MEMORANDUM 今日の視点(伊皿子坂社会経済研究所)

 伊皿子坂社会経済研究所のスクラップファイルサイトにようこそ。

#2440 そこに「根拠」はあるんか?

2023年07月14日 | 政治

 最近、メディアなどでしばしば目にするようになった「EBPM(Evidence-Based Policy-Making」という言葉。直訳すれば「根拠に基づく政策形成」となり、ロジック(理論)とデータ(数値)に基づき、効果との因果関係が証明できる政策を優先的に実行するという政策決定手法を指しています。

 簡単に言ってしまえば、これまでの「なんとなく効果がありそうだ」と言うレベルの政策を排し、「所定の目的を達成するために効果的な政策」に切り替えていこうというもの。EBPMを重視した予算配分は、欧米を中心に世界の先進各国で取り入れられているということですが、日本ではまだ十分浸透しているとはいえません。

 ということは、(逆に言えば)日本の政策のかなりの部分がしっかりしたエビデンスを踏まえたものではないということになりますが、それもそのはず。コロナ禍をはさんで、選挙をにらんだ人気取りのためのバラマキや経済対策名目での業界支援などが目立つ昨今の状況を見れば、さもありなんと言ったところです。

 民主主義の名の下で、世論は時としてとても最適とはいえないような政策を支持し、一方の政治はそうした(虚ろな)民意をくみ上げようとする。
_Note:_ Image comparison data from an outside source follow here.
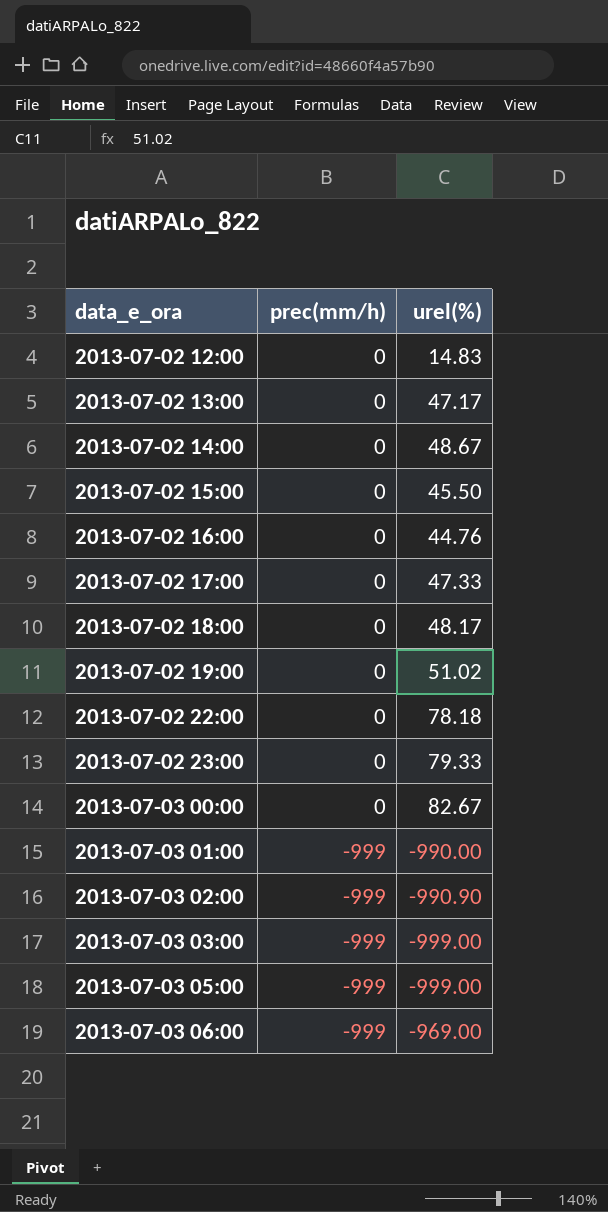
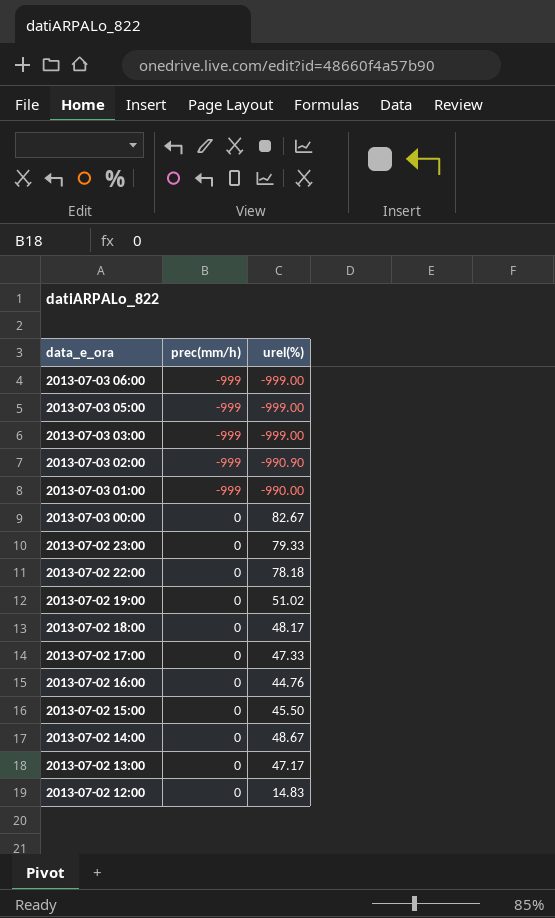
row order: data_e_ora ascending -> data_e_ora descending
2013-07-03 06:00 | urel(%): -969.00 -> -999.00

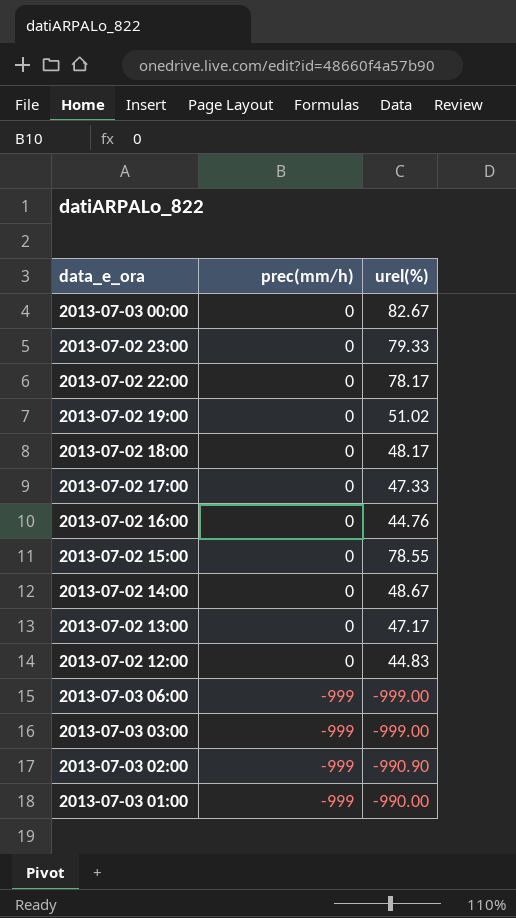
row order: data_e_ora descending -> prec(mm/h) descending
row 2013-07-03 05:00: -999 | -999.00 -> none
2013-07-02 22:00 | urel(%): 78.18 -> 78.17
2013-07-02 15:00 | urel(%): 45.50 -> 78.55
2013-07-02 12:00 | urel(%): 14.83 -> 44.83

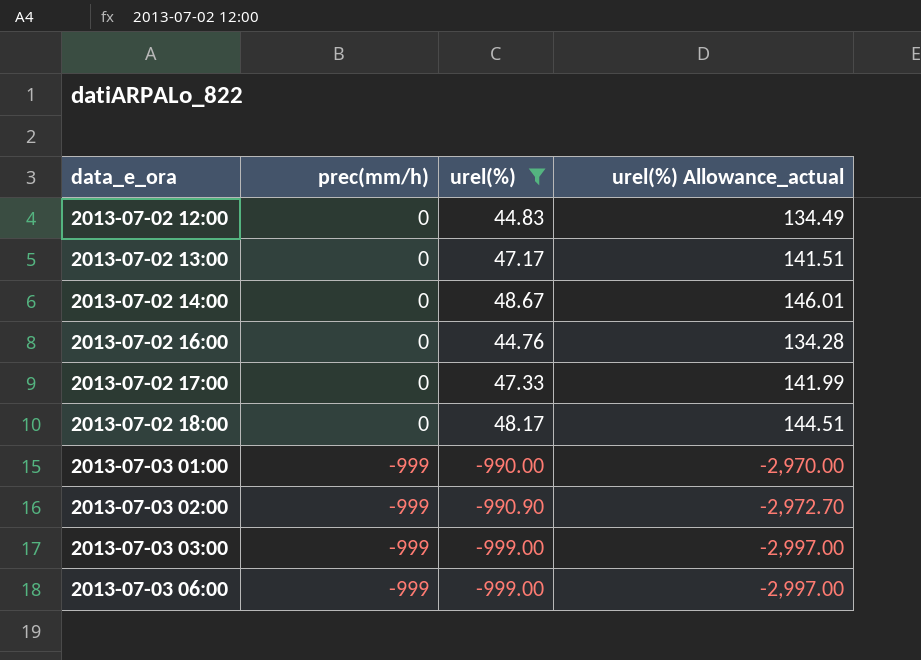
filter: none -> urel(%) <= 48.67
row order: prec(mm/h) descending -> data_e_ora ascending
column urel(%) Allowance_actual | formula: none -> [urel(%)] * 3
結果として最適解とは程遠い政策が優先されるのはよくあることで、こうした国民の意識と最適政策の乖離を少しでも小さくする手段としてEBPMが存在するのでしょう。

 こうして期待されるEBPMに関し、5月30日の日本経済新聞の経済コラム「大機小機」が『根拠に基づく政策の立案を』と題する一文を掲載していたので、参考までにその一部を小欄に残しておきたいと思います。

 岸田政権の看板政策の一つ「異次元の少子化対策」は本当に「異次元」の効果を上げることができるのかと、筆者はこのコラムの冒頭で厳しく疑問を呈しています。
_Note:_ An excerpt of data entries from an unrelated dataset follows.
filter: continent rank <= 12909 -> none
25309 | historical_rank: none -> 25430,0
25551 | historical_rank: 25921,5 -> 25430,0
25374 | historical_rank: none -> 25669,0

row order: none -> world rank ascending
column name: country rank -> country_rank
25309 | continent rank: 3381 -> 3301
 今回の対策では、児童手当の拡充など多子加算の強化が検討されている。しかし、結婚や出産に至らない世帯が増えており、むしろ、そうした層への支援を拡充する方が効果を期待できるとの指摘もある。

 そもそも異次元の少子化対策というのなら、日本の少子化の要因分析や、これまでの少子化対策の効果を検証し、(それらを踏まえた)効果的な政策立案や目標設定、財源の調達が図られるべきだというのが筆者の見解です。

 しかし、今回の少子化対策では「児童手当の拡充」が先にありきの感が否めない。なぜ多子加算が他の施策と比較して効果が高いのか、そしてその効果はコストに見合うのかなどについても判断材料に乏しいということです。

 昨今の政府の政策立案に関し、統計やデータに基づいた要因分析や、様々な施策効果の比較衡量が十分に実施されていないと感じるのは、少子化対策に限ったことではないと筆者は言います。

 欧米では統計やデータに基づき、因果関係や政策効果などを検証しつつ政策を立案する「EBPM」の導入が進んでいる。これに対し、日本では往々にして、限られた事例や経験のみに基づく(エピソードベースの)政策が立案され、政策とその効果を結びつけるロジックも不明、政策のコストと効果の関係も明示されていないことが多いというのが筆者の認識です。

 国の施策は規模も期間も多様だが、少子化対策、教育や社会保障関連施策、あるいは生産性向上を目指す成長戦略などは、規模が大きくロジックも複雑で、効果が表れるまでに期間を要するもの。こうした政策は、その効果を逐次検証しながら、打ち手を改善し、思い切って軌道修正していくことも必要だと筆者は言います。

 (そうした中)政府は今年度から約5000の予算事業すべてについて、EBPMの手法を導入することとしている。事業内容をレビューすることで、限られた財政資源の有効活用と、時代の変化に機動的、柔軟に対応できる行政の実現を目指すということです。

 (「やってる感」を醸し出す)思いつきのような政策が次々と五月雨式に降りてきた官邸主導の安倍・菅政権を経て、霞が関にももう少し落ち着いた政策議論ができる環境も整いつつあるような気がします。

 社会保障費の増大などにより財源不足が叫ばれる中、ぜひともEBPMを各省の政策立案や検証のツールとして定着させ、予算要求の際にも活用してほしい。また、一連のプロセスを「見える化」することで、国民に対する説明責任も果たすべきだと話す筆者の指摘を、私も興味深く読んだところです。